Jared Allen never a fit for new Chicago Bears defense

Jared Allen cringed at questions about moving to linebacker in a 3-4 defense with the Vikings, but he accepted that fate for a big Bears paycheck that lasted less than two years.

Typically, Black Monday comes the day after the conclusion of the season. In the fast-paced, no-patience world of the NFL, change comes in a hurry.

Until Monday afternoon, fans who had their No. 69 Jared Allen jerseys were preparing to wear them when the Vikings were slated to play the Bears and getting ready for a bold fashion statement.

That statement was rendered moot Monday when Allen was traded to the Carolina Panthers for a sixth-round draft pick. Despite a coaching change that brought in John Fox as head coach and a 3-4 defense that Allen had never played in, he was paid an $11.5 million roster bonus for being on the team.

The Bears made it clear a couple of hours later that they are in veteran purge mode by trading linebacker Jonathan Bostic to the Patriots for another sixth-round pick.

Like Allen, Bostic seemed like a round peg in a square hole in the new Chicago defense. After a career of playing defensive end in a 4-3 scheme as a pass rusher with a hand in the dirt, Allen was being asked to be a standup linebacker in a 3-4 alignment. Bostic, who had been a starter for years in the Bears defense, had lost his inside linebacker starting spot because, like Allen, he wasn’t an ideal scheme fit either.

It seems as though Allen was just cashing a big check by being on the roster despite being a fish out of water at a position he had never played. While with the Vikings, he was asked about a potential scheme change to a 3-4 and Allen made it clear that, had the Vikings made such a philosophical change in their base defense, he likely would be out the door, reiterating that he was 4-3 defensive end his entire life and felt it was too late in his career to make such a dramatic switch.

Apparently, an $11.5 million roster bonus check can change a player’s mind, but Allen never appeared comfortable in his new position and the Bears felt the time was right to make the move.

It begs the question, would the Bears have traded their defensive veterans had they been 3-0 or 2-1 rather than 0-3? Probably not, but it goes to show how volatile things can get when a team is struggling out of the gate and seeing their season go down the drain in September.

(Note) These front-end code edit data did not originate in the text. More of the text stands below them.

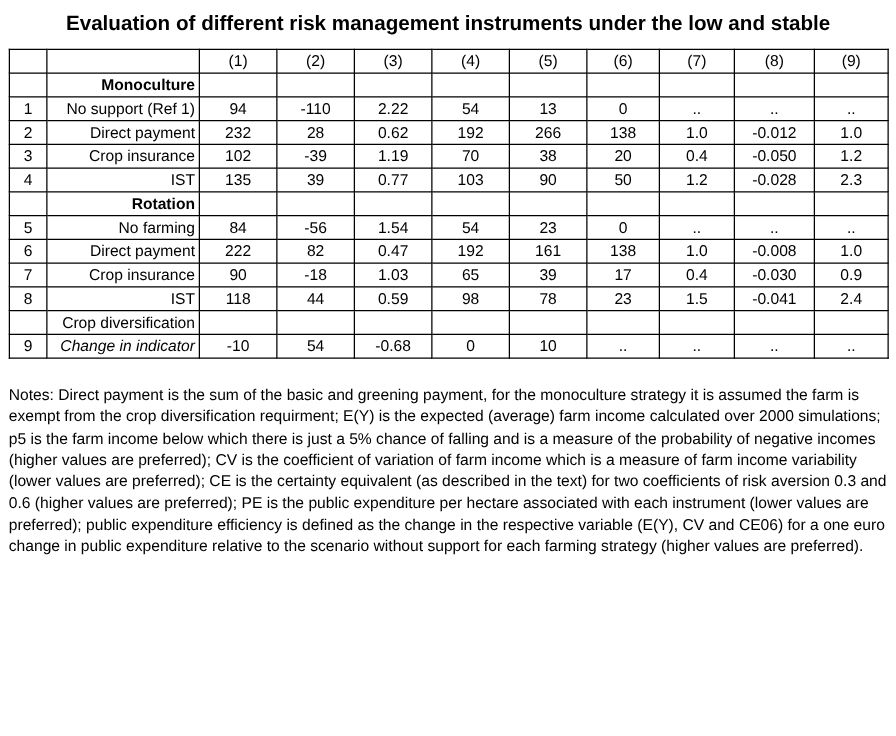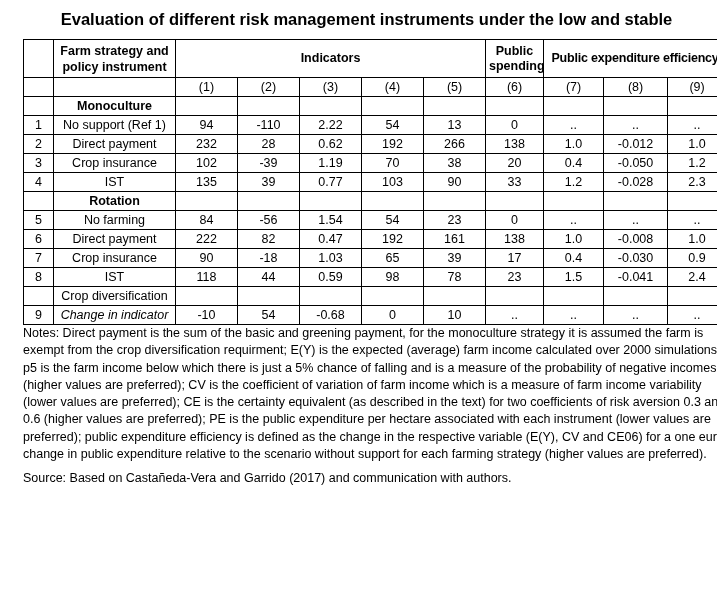--- a/index.html
+++ b/index.html
@@ -10,7 +10,7 @@
     font-family: "Liberation Sans", sans-serif;
     overflow: hidden;
   }
-  .page { padding: 6px 7px 0 23px; }
+  .page { padding: 6px 7px 0 7px; }
 
   .title {
     font-size: 16.5px;

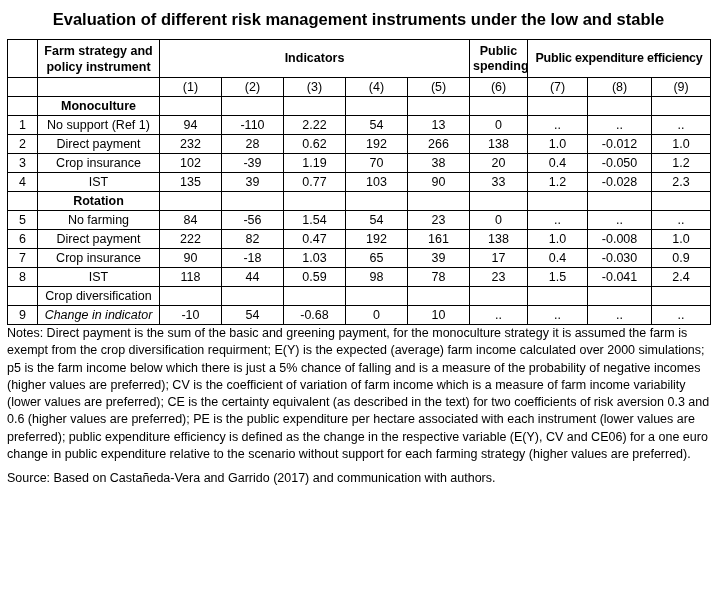--- a/index.html
+++ b/index.html
@@ -84,13 +84,6 @@
         <col style="width:59px">
     </colgroup>
     <thead>
-      <tr class="band1">
-        <th></th>
-        <th class="h-strategy">Farm strategy and policy instrument</th>
-        <th colspan="5">Indicators</th>
-        <th>Public spending</th>
-        <th colspan="3" class="h-effic">Public expenditure efficiency</th>
-      </tr>
       <tr class="band3">
         <th></th>
         <th></th>

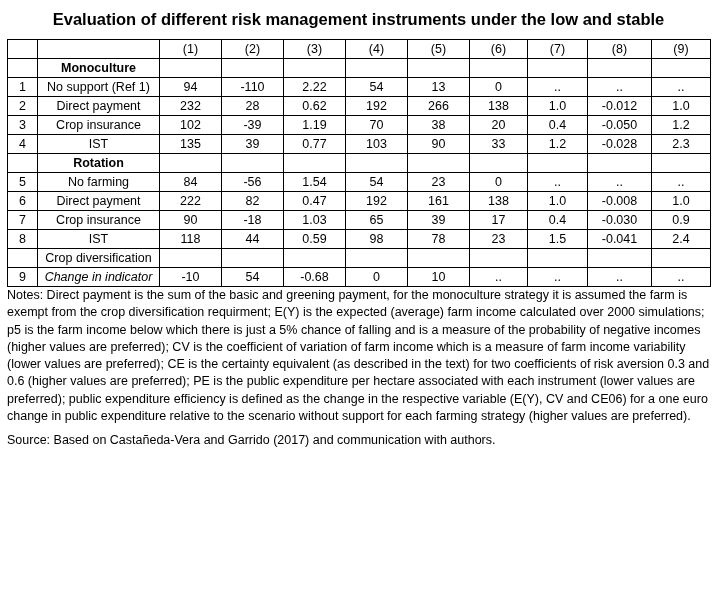--- a/index.html
+++ b/index.html
@@ -42,7 +42,7 @@
   tr.band3 th  { font-weight: normal; }
 
   td.c-rownum { text-align: center; }
-  td.c-label  { text-align: center; white-space: nowrap; }
+  td.c-label  { text-align: right; white-space: nowrap; }
   td.c-label.bold   { font-weight: bold; }
   td.c-label.italic { font-style: italic; margin-left: 23px; }
   td.c-val    { text-align: center; }

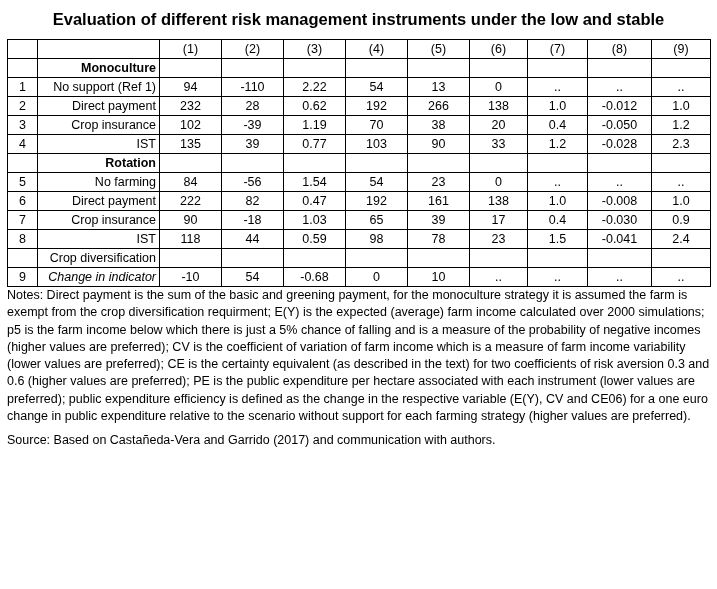--- a/index.html
+++ b/index.html
@@ -159,7 +159,7 @@
           <td class="c-val">0.77</td>
           <td class="c-val">103</td>
           <td class="c-val">90</td>
-          <td class="c-val">33</td>
+          <td class="c-val">50</td>
           <td class="c-val">1.2</td>
           <td class="c-val">-0.028</td>
           <td class="c-val">2.3</td>

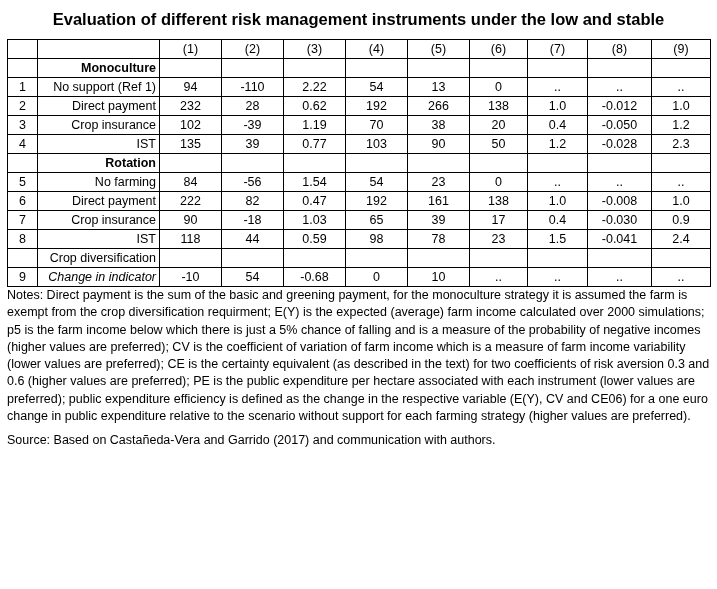--- a/index.html
+++ b/index.html
@@ -50,7 +50,7 @@
   .notes {
     font-size: 12.5px;
     line-height: 17.3px;
-    margin: 0 0 0 0;
+    margin: 21px 0 0 0;
     width: 703px;
   }
   .source {

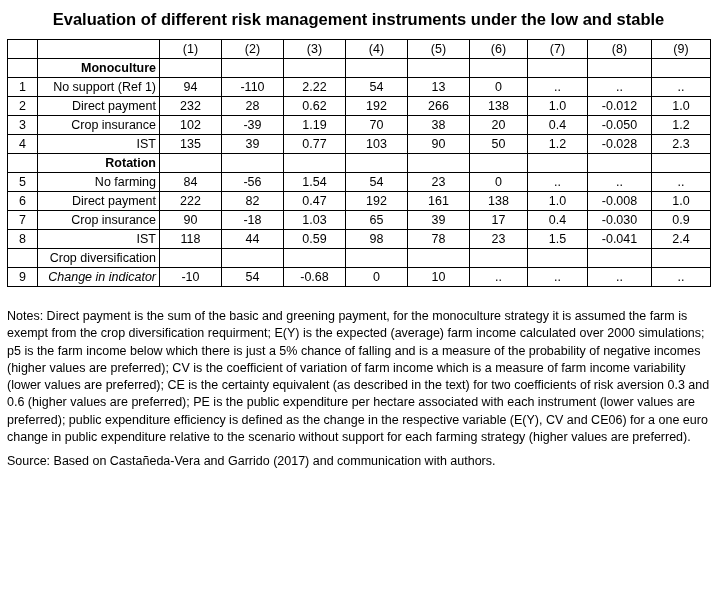--- a/index.html
+++ b/index.html
@@ -259,7 +259,6 @@
   </table>
 
   <p class="notes">Notes:  Direct payment is the sum of the basic and greening payment, for the monoculture strategy it is assumed the farm is exempt from the crop diversification requirment;  E(Y) is the expected (average) farm income calculated over 2000 simulations; p5 is the farm income below which there is just a 5% chance of falling and is a measure of the probability of negative incomes (higher values are preferred); CV is the coefficient of variation of farm income which is a measure of farm income variability (lower values are preferred); CE is the certainty equivalent (as described in the text) for two coefficients of risk aversion 0.3 and 0.6 (higher values are preferred); PE is the public expenditure per hectare associated with each instrument (lower values are preferred); public expenditure efficiency is defined as the change in the respective variable (E(Y), CV and CE06) for a one euro change in public expenditure relative to the scenario without support for each farming strategy (higher values are preferred).</p>
-  <p class="source">Source:  Based on Castañeda-Vera and Garrido (2017) and communication with authors.</p>
 
 </div>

For the players, there had to be a sense of elation by the moves. Both are going from a winless team to an undefeated team – both Carolina and New England are defending division champions with 3-0 records that appear locked and loaded to make another postseason run.

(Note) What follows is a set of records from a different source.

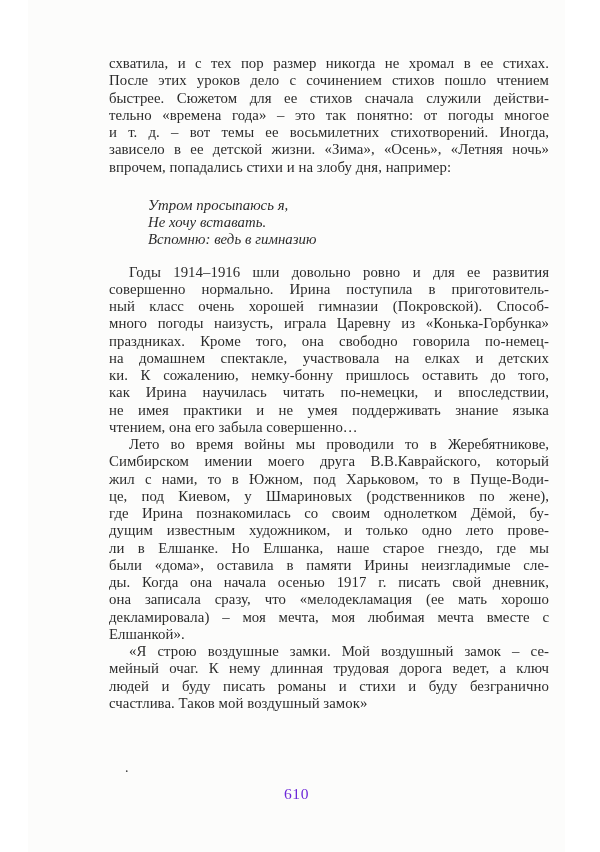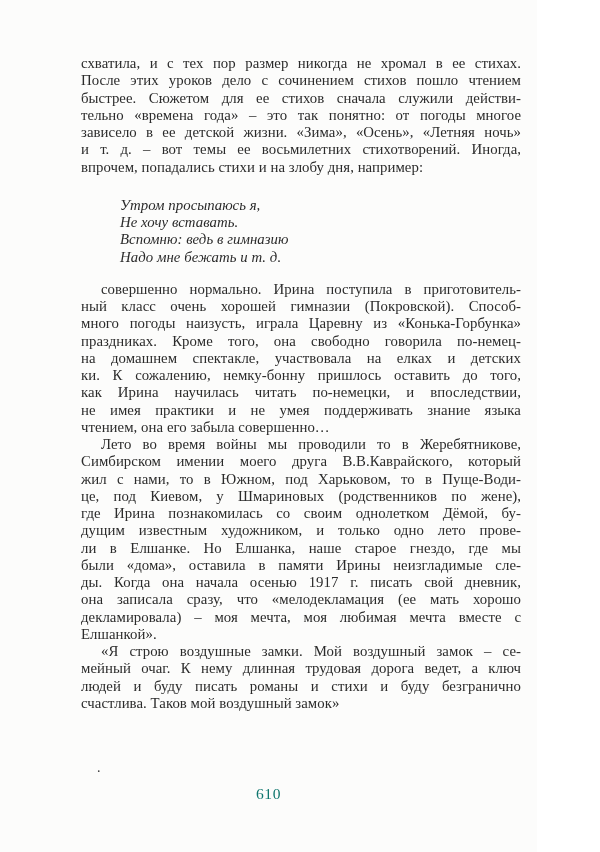--- a/index.html
+++ b/index.html
@@ -15,6 +15,7 @@
     overflow: hidden;
     font-family: "Liberation Serif", "DejaVu Serif", serif;
     color: #2b2b2b;
+    margin-left: 28px;
   }
   .textblock {
     position: absolute;

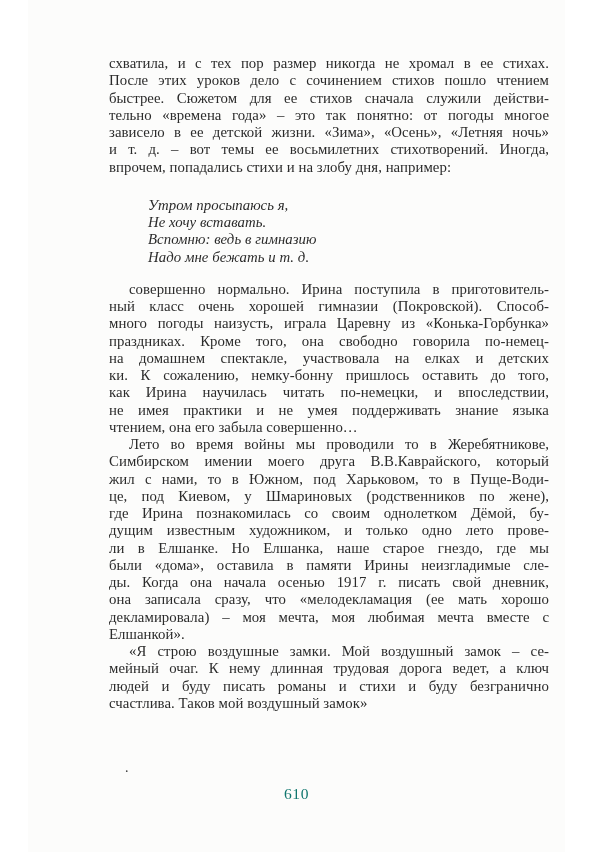--- a/index.html
+++ b/index.html
@@ -74,8 +74,8 @@
         <div class="line">После этих уроков дело с сочинением стихов пошло чтением</div>
         <div class="line">быстрее. Сюжетом для ее стихов сначала служили действи-</div>
         <div class="line">тельно «времена года» – это так понятно: от погоды многое</div>
+        <div class="line">и т. д. – вот темы ее восьмилетних стихотворений. Иногда,</div>
         <div class="line">зависело в ее детской жизни. «Зима», «Осень», «Летняя ночь»</div>
-        <div class="line">и т. д. – вот темы ее восьмилетних стихотворений. Иногда,</div>
         <div class="line">впрочем, попадались стихи и на злобу дня, например:</div>
       </div>
     <div class="poem">

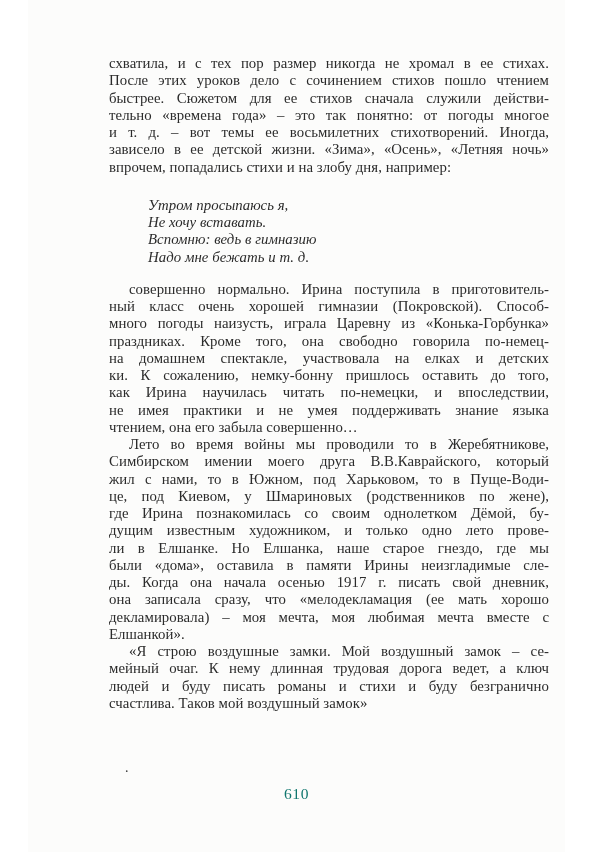--- a/index.html
+++ b/index.html
@@ -82,7 +82,6 @@
         <div class="line">Утром просыпаюсь я,</div>
         <div class="line">Не хочу вставать.</div>
         <div class="line">Вспомню: ведь в гимназию</div>
-        <div class="line">Надо мне бежать и т. д.</div>
       </div>
     <div class="para indent">
         <div class="line">совершенно нормально. Ирина поступила в приготовитель-</div>

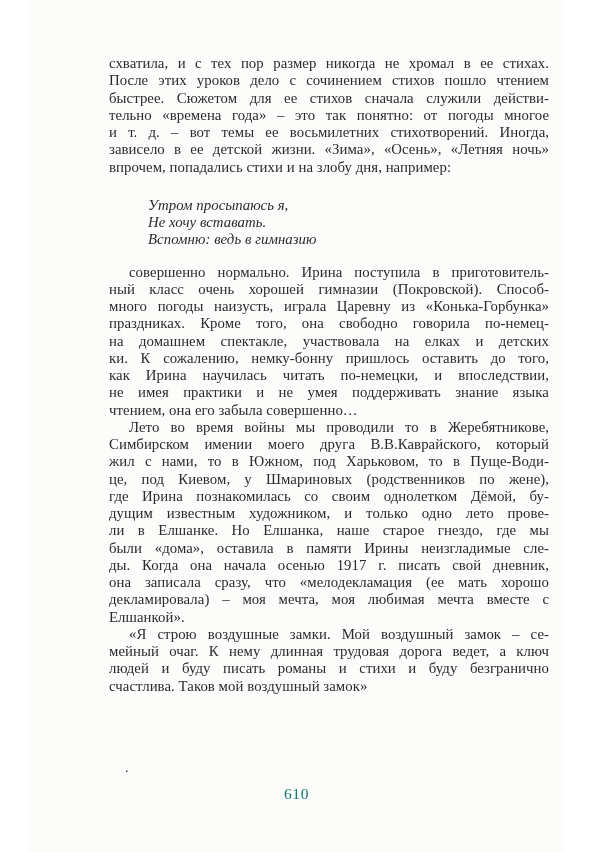--- a/index.html
+++ b/index.html
@@ -84,6 +84,7 @@
         <div class="line">Вспомню: ведь в гимназию</div>
       </div>
     <div class="para indent">
+        <div class="line">Годы 1914–1916 шли довольно ровно и для ее развития</div>
         <div class="line">совершенно нормально. Ирина поступила в приготовитель-</div>
         <div class="line">ный класс очень хорошей гимназии (Покровской). Способ-</div>
         <div class="line">много погоды наизусть, играла Царевну из «Конька-Горбунка»</div>

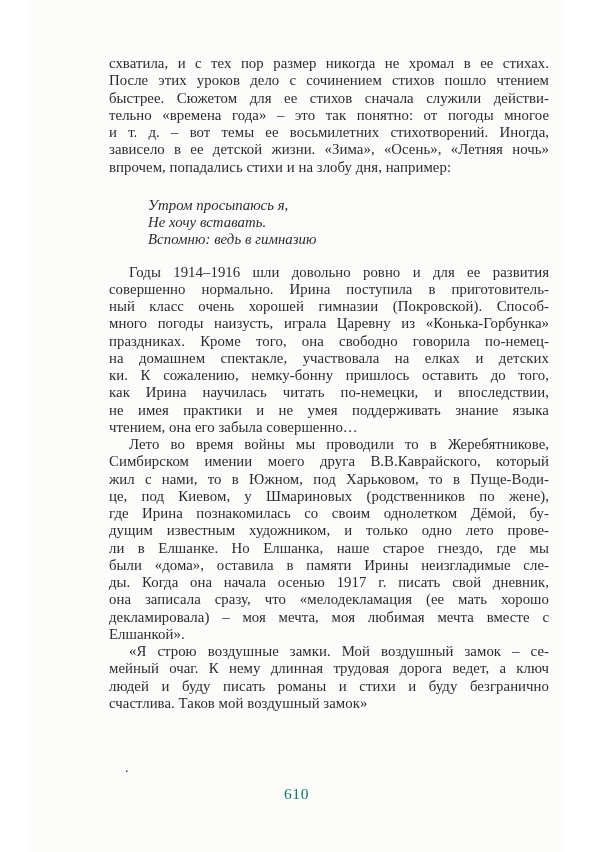--- a/index.html
+++ b/index.html
@@ -61,7 +61,7 @@
     text-align: center;
     font-size: 15.5px;
     letter-spacing: 0.6px;
-    color: #0f766e;
+    color: #6d28d9;
   }
 </style>
 </head>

The compensation, as is often the case, seems extremely cheap for the players that Chicago gave up, but in a world where draft picks are the currency of the league, Day 3 draft choices are the standard M.O. for value in return for veteran players – just ask Mike Wallace and Brandon Marshall about that.

For a team looking to build a defense in a new image, the pair of sixth-round picks give the Bears ammunition to have some flexibility to make trades to move up or down in next year’s draft. Vikings General Manager Rick Spielman has always been a proponent of having 10 draft picks and, despite trading up into the first round with regularity over the last few years when a talent was available that he coveted, Spielman has always seemed to find a way to end up with his predetermined number of draft picks. He trades down in the middle rounds to acquire additional picks. Now the Bears have a starter stockpile of picks with which to use as bartering material to make moves.

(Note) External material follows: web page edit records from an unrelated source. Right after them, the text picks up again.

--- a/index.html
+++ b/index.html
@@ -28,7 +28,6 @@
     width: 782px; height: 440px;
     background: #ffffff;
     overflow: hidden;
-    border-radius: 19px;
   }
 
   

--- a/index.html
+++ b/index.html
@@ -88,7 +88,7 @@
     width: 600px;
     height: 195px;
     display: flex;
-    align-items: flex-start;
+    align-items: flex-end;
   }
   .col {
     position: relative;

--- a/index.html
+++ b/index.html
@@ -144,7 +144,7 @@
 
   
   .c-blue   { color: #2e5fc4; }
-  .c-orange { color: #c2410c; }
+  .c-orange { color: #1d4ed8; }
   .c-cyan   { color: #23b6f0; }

It seems a bit early to have the Great Chicago Fire Sale, but the Bears didn’t hesitate to make the moves within hours of each other because, for the most part, they’ve given up hope of getting to the playoffs in 2015 with Allen and Bostic playing key roles. It just goes to show how quickly change can come in the NFL and how devastating a 0-3 start can be on an organization.

It should be viewed as good news for teams like the Vikings and Packers that, by all appearances, the Bears are throwing in the towel on the 2015 season, especially the Vikings – who have yet to play Chicago this season. It doesn’t mean that the team is simply packing it in for 2015. NFL teams don’t tank games to get higher draft picks, but it would certainly appear as though the Bears have weakened their defense in the short-term by getting rid of two veteran players to be replaced by other players currently on practice squads.

If the Vikings had started off 0-3, could veteran players like Brian Robison or Chad Greenway have been on the trading block? We’ll never know because it didn’t happen, but in a “what have you done for me lately?” league like the NFL, winning is all that matters and, when teams don’t win, change comes. In the case of the Bears, it means shipping out players with a long and storied past to start the process of rebuilding for the future.